Only the lines from the start of the data through the line containing "margin-top: 4px ->" should be written out, exactly as they are, with both ends included and the pictures left out.

Front-end code edit data ->
•••

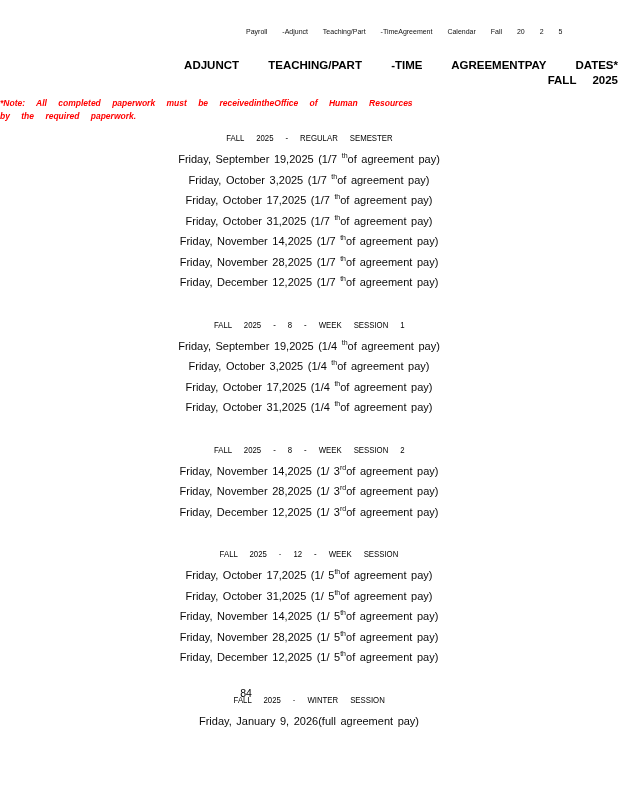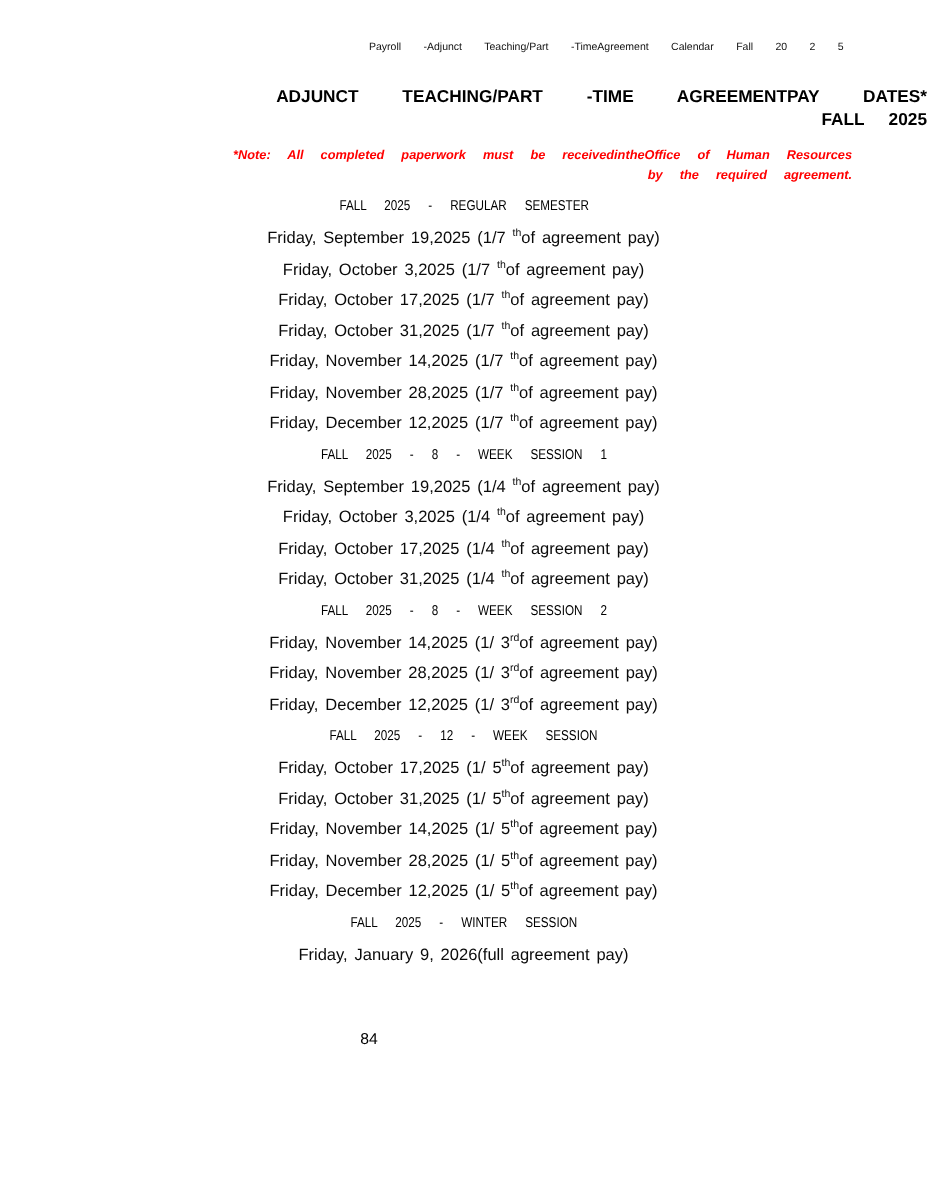"*Note: All completed paperwork must" .note-block { text-align: right -> left }
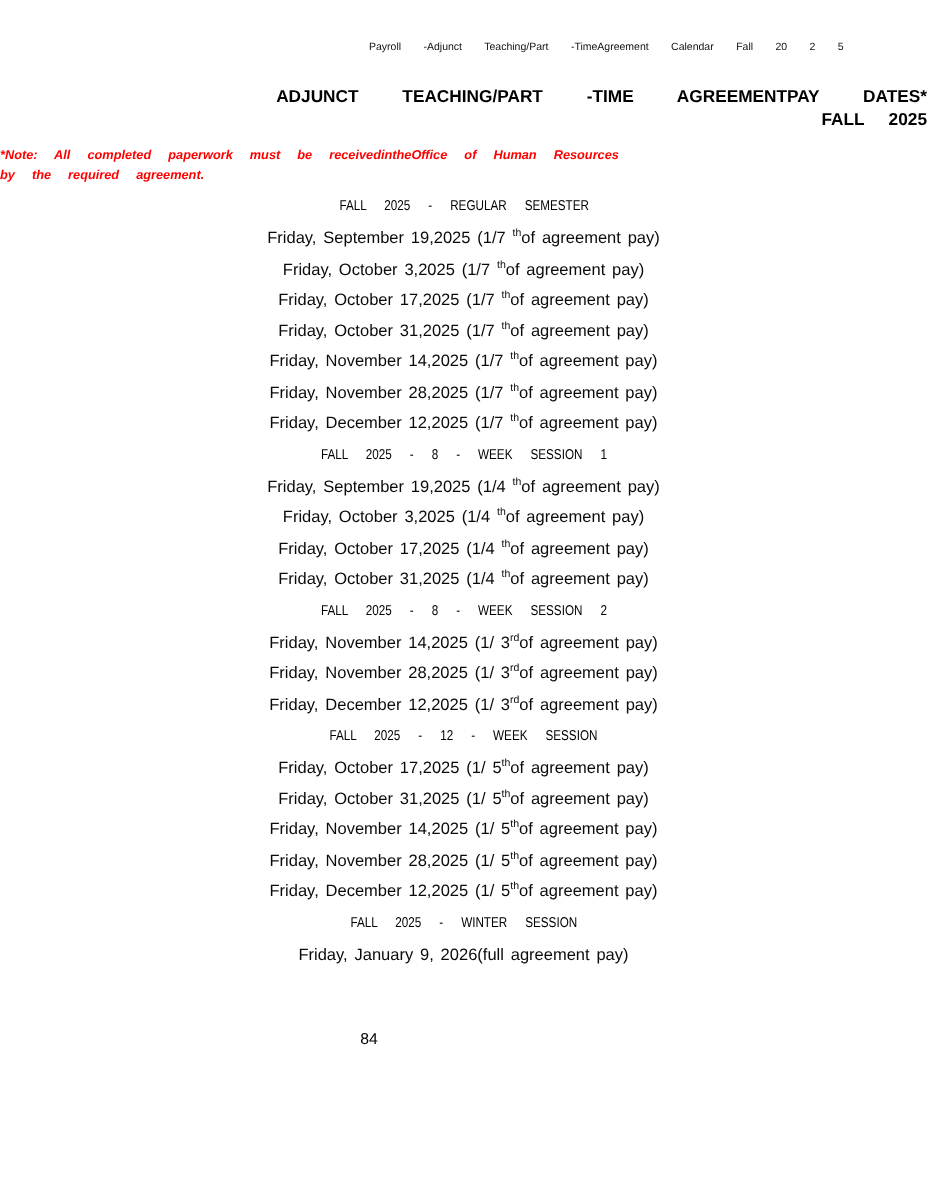"by the required agreement." div.note-line2 { text: agreement -> paperwork }
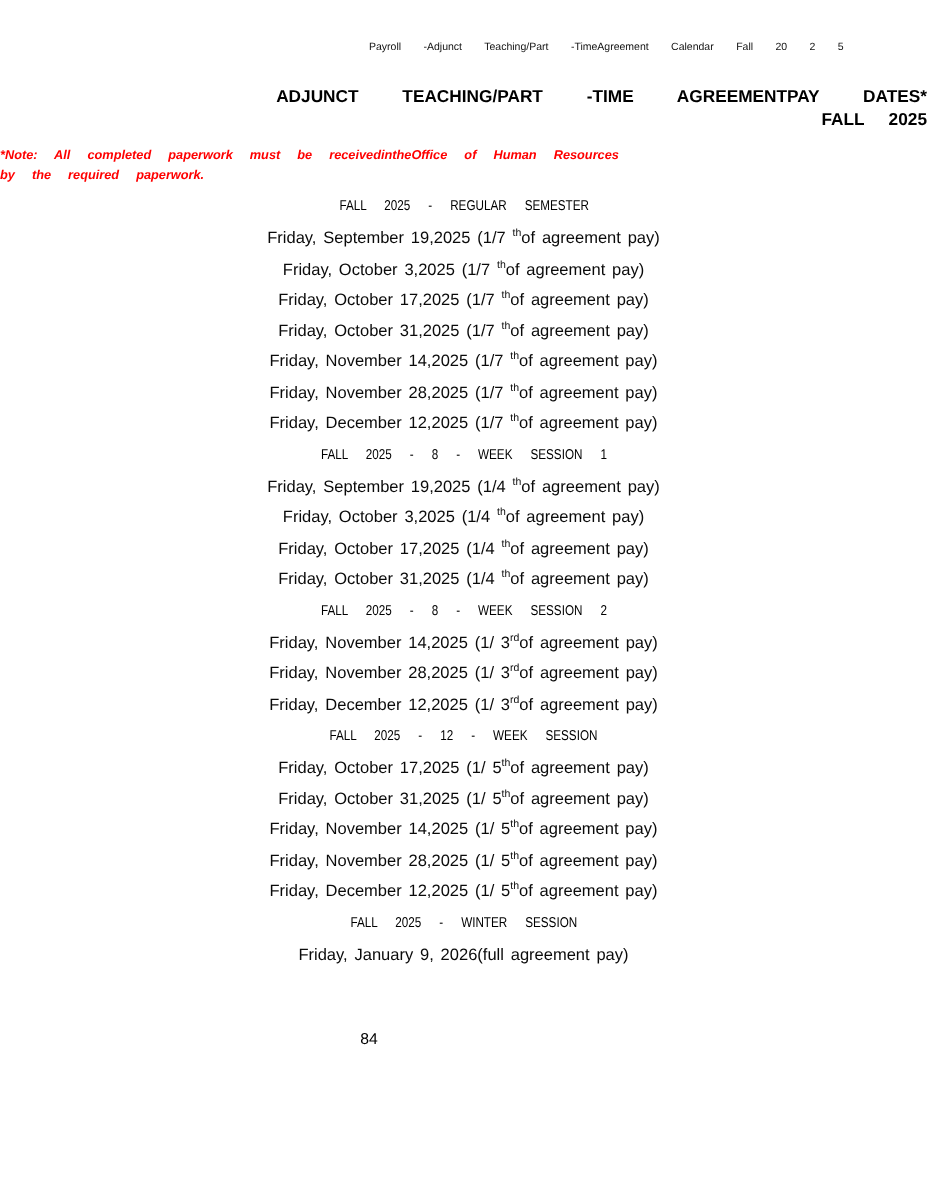"FALL 2025 - 8 -" .section { margin-top: 4px -> 25px }
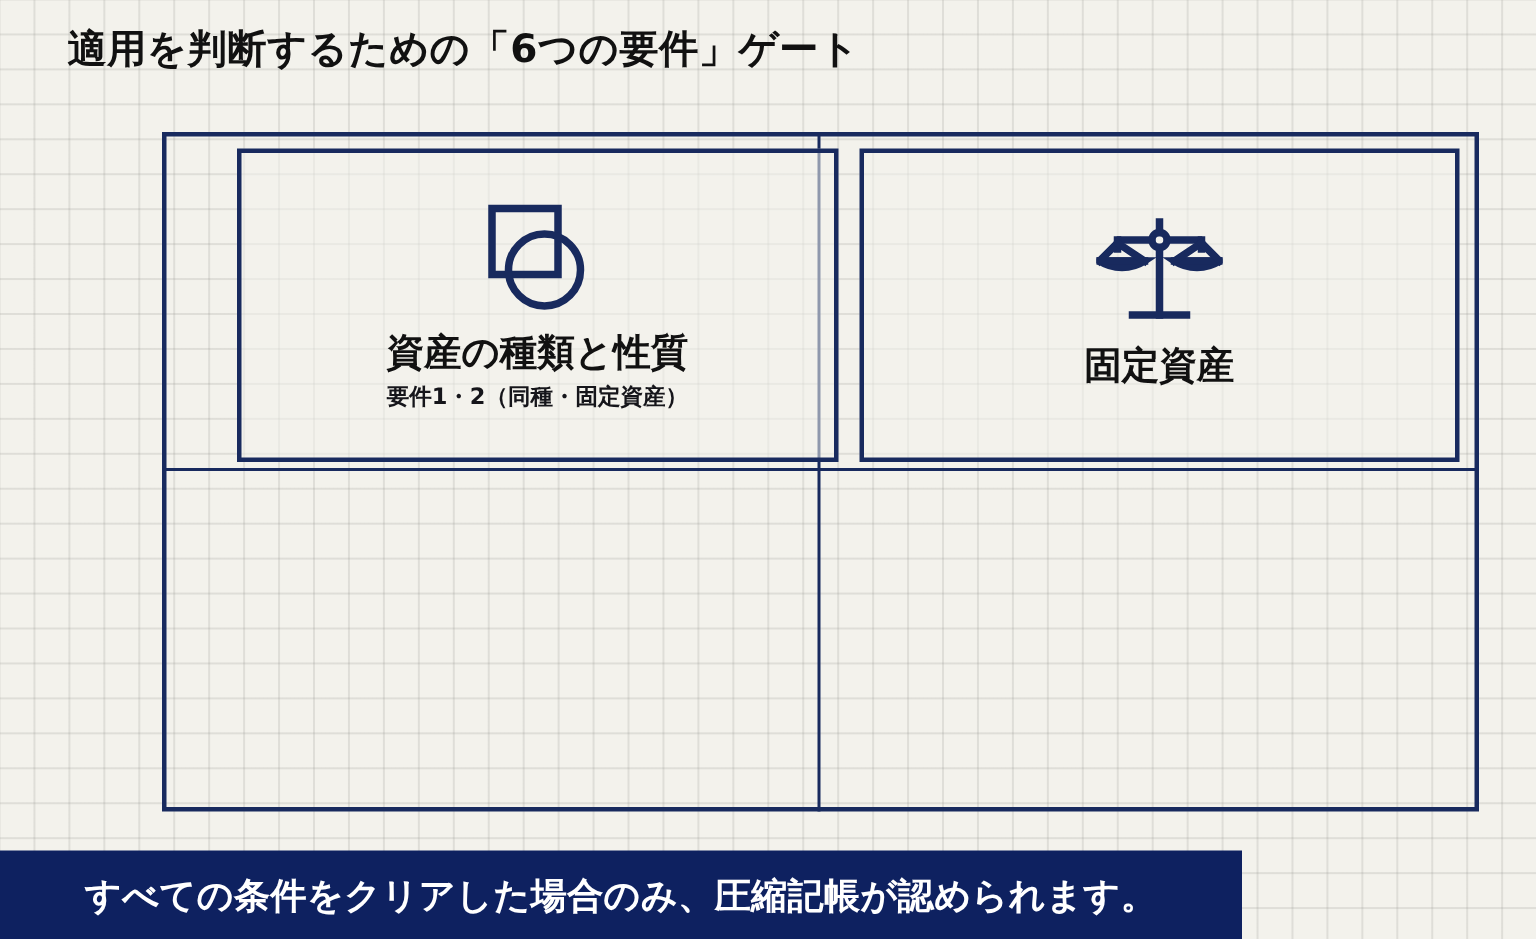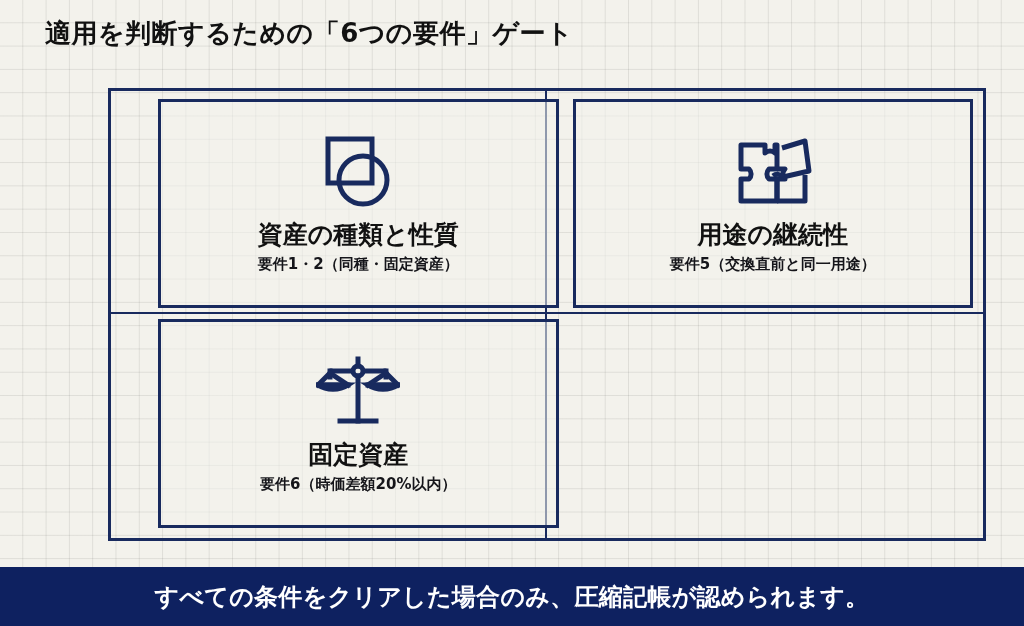"用途の継続性" div.card { html: <div> <div> <svg> <path></path> <path></path> <path></path> <path></path> <path></path> </svg> </div> <div>用途の継続性</div> <div>要件5（交換直前と同一用途）</div> </div> -> none }
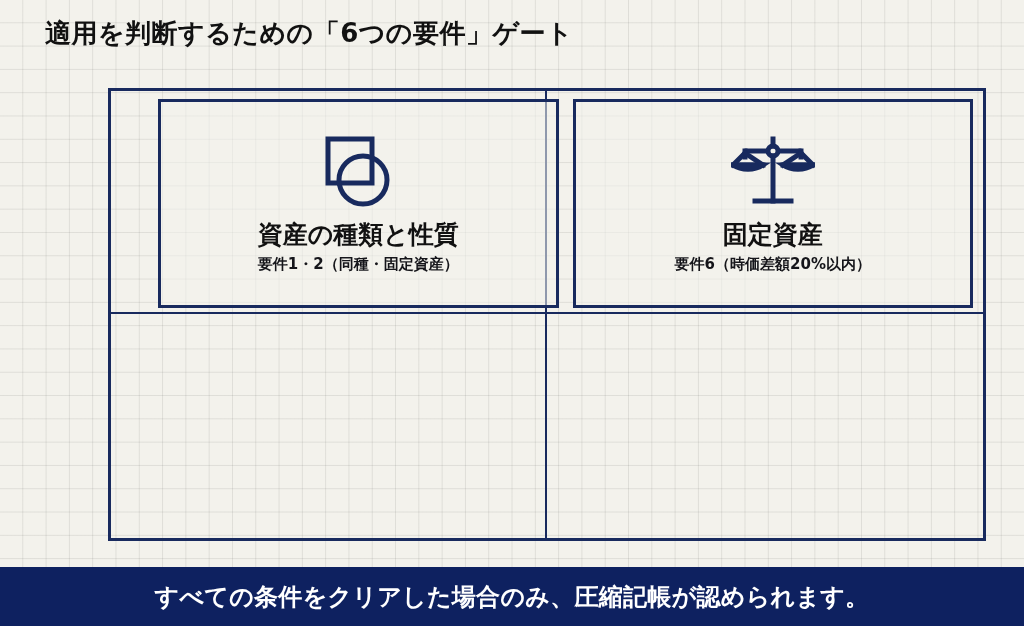"要件6（時価差額20%以内）" div.card-sub { html: <div>要件6（時価差額20%以内）</div> -> none }
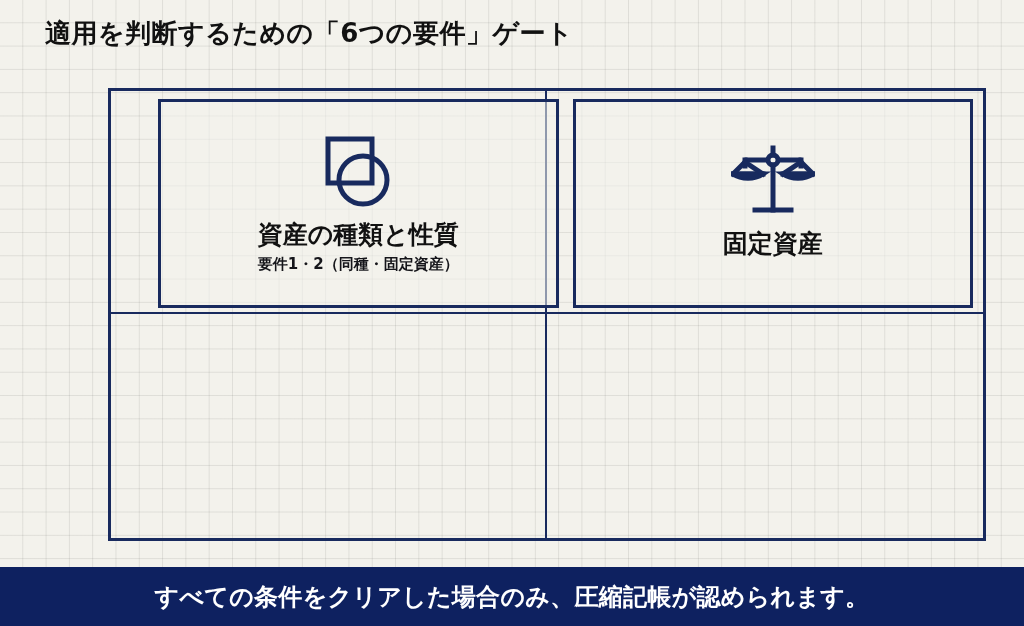"すべての条件をクリアした場合のみ、圧縮記帳が認められます。" #footer { width: 1024px -> 828px }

•••

Exercise solution ->
"*Note: All completed paperwork must" .note-block { text-align: right -> left }
"by the required agreement." div.note-line2 { text: agreement -> paperwork }
"FALL 2025 - 8 -" .section { margin-top: 4px -> 25px }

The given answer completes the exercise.